Mi tío Modesto fue chofer casi toda su vida; era un hombre muy fuerte ya que, en el patio de su casa tenía pesas que utilizaba con frecuencia; era capaz de levantar objetos muy pesados. Viví más de cuatro años con él y con la tía Carmela; ambos me alimentaron como si fuera su hijo, fueron mis tutores, me enviaron a la escuela. Como soy huérfano de padre, viví con varios familiares y estuve en cuatro primarias: Emiliano Zapata (Ejido El Sabinito), Doña Carmen (Rancho El Estribo), Miguel Hidalgo (Nuevo Morelos) y Carlos Osuna (El Naranjo). Una de mis estancias más placenteras fue en casa de Modesto y Carmela en El Naranjo donde mis primos Efraín, Patricio, Modesto, Edilverto, Juan, Israel, Alejandro, Irma, Olivia, Lourdes y otros, eran y siguen siendo como mis hermanos con quienes a veces me encuentro para recordar las comidas deliciosas que elaboraba con sus mágicas manos la tía Carmela cuya obsesión era dar de comer.
Gabriel nació en Santa María del Oro, Jalisco; muy joven emigró a California, recorrió los Estados Unidos y con sus hijos, producto de un primer matrimonio, se estableció en el valle de Texas. Después se casó con mi madre y la llevó a vivir a los Estados Unidos junto a mi hermano Alfredo. Gabriel fue mi padrastro casi cincuenta años; todas esas décadas nos dieron muchas oportunidades de platicar porque fue un charlista muy generoso. Cuando me divorcié, mi padre adoptivo me acompañó muchas horas platicando y en silencio. Fue mi cómplice cuando le dije que me volvería a casar. Me acompañó y, después de la boda religiosa en Ciudad del Maíz, le dijo a mi compañera: tú sabes que yo no soy el padre verdadero de Ambrocio pero quiero ser tu suegro y selló su dicho entregándole una botella de una bebida suave de marca irlandesa.

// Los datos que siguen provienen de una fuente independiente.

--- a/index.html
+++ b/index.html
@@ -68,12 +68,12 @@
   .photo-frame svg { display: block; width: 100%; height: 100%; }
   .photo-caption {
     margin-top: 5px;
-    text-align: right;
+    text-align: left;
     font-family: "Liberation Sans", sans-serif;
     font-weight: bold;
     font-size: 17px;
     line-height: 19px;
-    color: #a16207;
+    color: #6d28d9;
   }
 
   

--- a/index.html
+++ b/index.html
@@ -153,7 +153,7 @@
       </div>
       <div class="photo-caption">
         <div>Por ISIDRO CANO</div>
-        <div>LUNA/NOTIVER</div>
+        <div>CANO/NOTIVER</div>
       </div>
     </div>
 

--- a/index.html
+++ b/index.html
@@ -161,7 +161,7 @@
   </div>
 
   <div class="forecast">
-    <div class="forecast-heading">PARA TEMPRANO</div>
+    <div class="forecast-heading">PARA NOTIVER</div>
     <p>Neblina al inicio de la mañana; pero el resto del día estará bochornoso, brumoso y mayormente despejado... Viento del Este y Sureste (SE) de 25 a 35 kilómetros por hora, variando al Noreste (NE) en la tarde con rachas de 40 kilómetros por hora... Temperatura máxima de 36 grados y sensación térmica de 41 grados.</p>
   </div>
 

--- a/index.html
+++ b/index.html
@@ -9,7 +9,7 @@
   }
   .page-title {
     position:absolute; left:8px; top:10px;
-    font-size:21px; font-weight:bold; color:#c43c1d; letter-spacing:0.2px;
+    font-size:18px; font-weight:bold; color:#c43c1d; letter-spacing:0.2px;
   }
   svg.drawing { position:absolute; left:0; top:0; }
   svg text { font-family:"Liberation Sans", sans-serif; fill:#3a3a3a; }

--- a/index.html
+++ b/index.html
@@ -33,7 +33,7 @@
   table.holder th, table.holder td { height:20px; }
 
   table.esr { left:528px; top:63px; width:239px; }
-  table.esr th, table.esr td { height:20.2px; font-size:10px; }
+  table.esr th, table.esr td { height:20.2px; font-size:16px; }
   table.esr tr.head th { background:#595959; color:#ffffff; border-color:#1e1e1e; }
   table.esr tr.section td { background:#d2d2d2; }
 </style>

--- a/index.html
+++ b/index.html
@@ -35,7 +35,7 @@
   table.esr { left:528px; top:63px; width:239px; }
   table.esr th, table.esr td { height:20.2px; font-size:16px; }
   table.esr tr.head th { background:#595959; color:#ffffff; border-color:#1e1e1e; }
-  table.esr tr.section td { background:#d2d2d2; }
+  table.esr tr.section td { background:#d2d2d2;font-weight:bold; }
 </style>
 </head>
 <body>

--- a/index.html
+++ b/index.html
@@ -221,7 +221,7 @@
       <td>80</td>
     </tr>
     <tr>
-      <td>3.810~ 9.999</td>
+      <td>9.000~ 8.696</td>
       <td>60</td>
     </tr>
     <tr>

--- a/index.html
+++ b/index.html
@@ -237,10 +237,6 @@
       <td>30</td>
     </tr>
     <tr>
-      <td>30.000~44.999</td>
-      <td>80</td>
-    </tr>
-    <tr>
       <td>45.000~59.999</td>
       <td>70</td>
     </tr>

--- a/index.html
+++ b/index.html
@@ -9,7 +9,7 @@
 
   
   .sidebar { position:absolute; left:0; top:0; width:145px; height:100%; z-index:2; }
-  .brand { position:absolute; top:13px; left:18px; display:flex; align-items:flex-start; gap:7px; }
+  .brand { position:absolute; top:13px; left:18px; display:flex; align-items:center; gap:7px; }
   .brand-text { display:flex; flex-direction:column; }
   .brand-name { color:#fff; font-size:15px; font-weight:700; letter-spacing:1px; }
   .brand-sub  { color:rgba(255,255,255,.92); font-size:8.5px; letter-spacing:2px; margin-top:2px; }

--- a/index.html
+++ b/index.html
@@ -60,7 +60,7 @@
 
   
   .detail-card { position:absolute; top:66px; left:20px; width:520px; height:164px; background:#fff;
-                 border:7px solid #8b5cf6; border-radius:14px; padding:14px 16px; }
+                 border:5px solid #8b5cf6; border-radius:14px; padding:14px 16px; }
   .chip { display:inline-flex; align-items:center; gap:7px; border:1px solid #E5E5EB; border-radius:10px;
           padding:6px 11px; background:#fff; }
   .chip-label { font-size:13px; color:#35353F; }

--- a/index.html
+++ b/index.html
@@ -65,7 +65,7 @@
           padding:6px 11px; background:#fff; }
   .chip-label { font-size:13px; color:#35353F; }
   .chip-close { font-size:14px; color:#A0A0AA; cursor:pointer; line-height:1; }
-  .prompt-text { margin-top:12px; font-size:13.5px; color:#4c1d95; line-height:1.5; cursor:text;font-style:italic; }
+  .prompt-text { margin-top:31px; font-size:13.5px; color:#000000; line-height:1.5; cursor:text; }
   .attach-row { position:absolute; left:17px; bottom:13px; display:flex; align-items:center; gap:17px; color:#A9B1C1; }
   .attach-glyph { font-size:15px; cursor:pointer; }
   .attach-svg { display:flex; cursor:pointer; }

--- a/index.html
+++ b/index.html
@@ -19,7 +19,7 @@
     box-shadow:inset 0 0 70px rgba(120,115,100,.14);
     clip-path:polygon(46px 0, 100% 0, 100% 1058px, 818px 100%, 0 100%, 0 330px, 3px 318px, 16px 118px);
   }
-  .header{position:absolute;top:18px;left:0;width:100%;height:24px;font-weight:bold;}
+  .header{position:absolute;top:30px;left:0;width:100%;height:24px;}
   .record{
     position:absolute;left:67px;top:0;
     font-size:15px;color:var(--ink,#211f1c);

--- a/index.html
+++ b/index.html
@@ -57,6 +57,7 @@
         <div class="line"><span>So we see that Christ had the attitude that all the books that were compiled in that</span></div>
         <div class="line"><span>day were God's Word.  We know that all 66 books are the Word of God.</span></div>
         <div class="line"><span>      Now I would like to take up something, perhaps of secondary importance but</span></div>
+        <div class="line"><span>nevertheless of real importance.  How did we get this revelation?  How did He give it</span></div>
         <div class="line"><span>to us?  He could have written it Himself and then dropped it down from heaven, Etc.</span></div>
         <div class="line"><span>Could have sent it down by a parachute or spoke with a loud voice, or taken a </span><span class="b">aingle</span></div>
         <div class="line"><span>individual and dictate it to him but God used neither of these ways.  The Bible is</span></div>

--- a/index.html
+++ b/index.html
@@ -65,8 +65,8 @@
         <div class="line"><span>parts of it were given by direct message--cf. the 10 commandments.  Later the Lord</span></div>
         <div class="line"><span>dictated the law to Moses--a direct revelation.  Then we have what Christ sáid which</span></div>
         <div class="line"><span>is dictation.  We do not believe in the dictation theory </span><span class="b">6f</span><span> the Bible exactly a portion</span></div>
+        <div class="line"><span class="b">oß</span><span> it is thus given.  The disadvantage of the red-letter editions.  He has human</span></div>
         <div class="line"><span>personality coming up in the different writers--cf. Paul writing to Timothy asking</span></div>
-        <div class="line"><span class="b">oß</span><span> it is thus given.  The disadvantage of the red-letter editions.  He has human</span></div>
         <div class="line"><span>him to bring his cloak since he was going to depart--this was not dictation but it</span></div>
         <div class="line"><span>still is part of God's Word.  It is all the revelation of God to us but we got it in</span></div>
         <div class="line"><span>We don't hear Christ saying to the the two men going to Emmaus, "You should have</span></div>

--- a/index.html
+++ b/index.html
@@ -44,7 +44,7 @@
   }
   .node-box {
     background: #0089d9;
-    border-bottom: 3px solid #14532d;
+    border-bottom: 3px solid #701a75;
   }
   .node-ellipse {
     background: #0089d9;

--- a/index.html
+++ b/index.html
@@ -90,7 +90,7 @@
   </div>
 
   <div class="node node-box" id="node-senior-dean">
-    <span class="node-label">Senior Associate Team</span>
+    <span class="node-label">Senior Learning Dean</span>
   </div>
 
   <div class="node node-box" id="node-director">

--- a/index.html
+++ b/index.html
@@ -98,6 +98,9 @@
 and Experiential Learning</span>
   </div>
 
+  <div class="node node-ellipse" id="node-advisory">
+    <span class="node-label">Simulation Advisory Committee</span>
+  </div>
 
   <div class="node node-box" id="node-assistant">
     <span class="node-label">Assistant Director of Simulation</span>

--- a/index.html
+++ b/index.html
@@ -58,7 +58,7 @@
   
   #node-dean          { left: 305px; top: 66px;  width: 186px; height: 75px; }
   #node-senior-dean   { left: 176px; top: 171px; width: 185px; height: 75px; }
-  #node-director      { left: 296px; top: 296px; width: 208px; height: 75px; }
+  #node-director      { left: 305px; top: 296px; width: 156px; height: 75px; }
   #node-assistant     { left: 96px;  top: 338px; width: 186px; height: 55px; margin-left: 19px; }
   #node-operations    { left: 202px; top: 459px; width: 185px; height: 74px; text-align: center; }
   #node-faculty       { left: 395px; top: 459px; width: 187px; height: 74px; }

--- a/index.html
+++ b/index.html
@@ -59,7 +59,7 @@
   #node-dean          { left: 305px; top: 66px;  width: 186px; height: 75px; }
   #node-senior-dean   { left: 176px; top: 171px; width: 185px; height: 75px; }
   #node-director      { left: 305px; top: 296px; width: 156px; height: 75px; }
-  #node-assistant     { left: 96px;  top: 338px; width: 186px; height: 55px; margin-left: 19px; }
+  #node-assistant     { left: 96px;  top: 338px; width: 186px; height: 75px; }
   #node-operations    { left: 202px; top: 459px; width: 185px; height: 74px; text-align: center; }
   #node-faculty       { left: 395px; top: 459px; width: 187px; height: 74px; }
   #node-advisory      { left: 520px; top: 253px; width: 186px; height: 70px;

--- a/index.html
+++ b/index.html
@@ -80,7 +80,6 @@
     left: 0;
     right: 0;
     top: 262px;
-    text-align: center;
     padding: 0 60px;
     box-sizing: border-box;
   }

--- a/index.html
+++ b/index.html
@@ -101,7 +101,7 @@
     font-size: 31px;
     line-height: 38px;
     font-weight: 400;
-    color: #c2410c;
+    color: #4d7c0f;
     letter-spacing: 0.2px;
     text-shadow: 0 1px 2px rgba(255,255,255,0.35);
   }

Tatiana nació en Reynosa, pero desde niña vivió en Victoria donde se convirtió en una de las consentidas de sus abuelos Joaquina y Nicolás. Desde muy pequeña fue sonriente y, aunque en la adolescencia fue voluntariosa, podía enojarse, pero en poco tiempo regresaba con su sonrisa que era el mejor instrumento de reconciliación. Mi hija Tatiana Zorayda apenas pasaba de treinta años de edad cuando le diagnosticaron cáncer de mama. No tocaré aquí temas que ya abordé en otros textos, ahora quiero referirme a sus tres visitas que me permitieron comprobar que nuestros difuntos regresan a visitarnos para decirnos que no están mal y mitigar un poco el frío de la ausencia.
Tati, como le dicen aun sus hermanas, falleció hace nueve años dejando un enorme vacío entre sus seres queridos, especialmente la siguen extrañando sus hijos Regina y Jesús Adrián; sus hermanas Francia, Haydee y Libia; por supuesto, también sus padres. Me considero afortunado porque durante la ausencia terrenal de mi hija recibí tres visitas; en mis sueños la vi en el extremo de una mesa muy larga durante una comida con mucha gente. Yo la veía radiante feliz y le gritaba desde mi lejana posición en la larga mesa que me dijera cómo estaba, cómo se sentía; en los tres sueños ella me respondía: papá yo estoy muy bien, no te preocupes. En mi escritorio tengo una foto con su eterna sonrisa.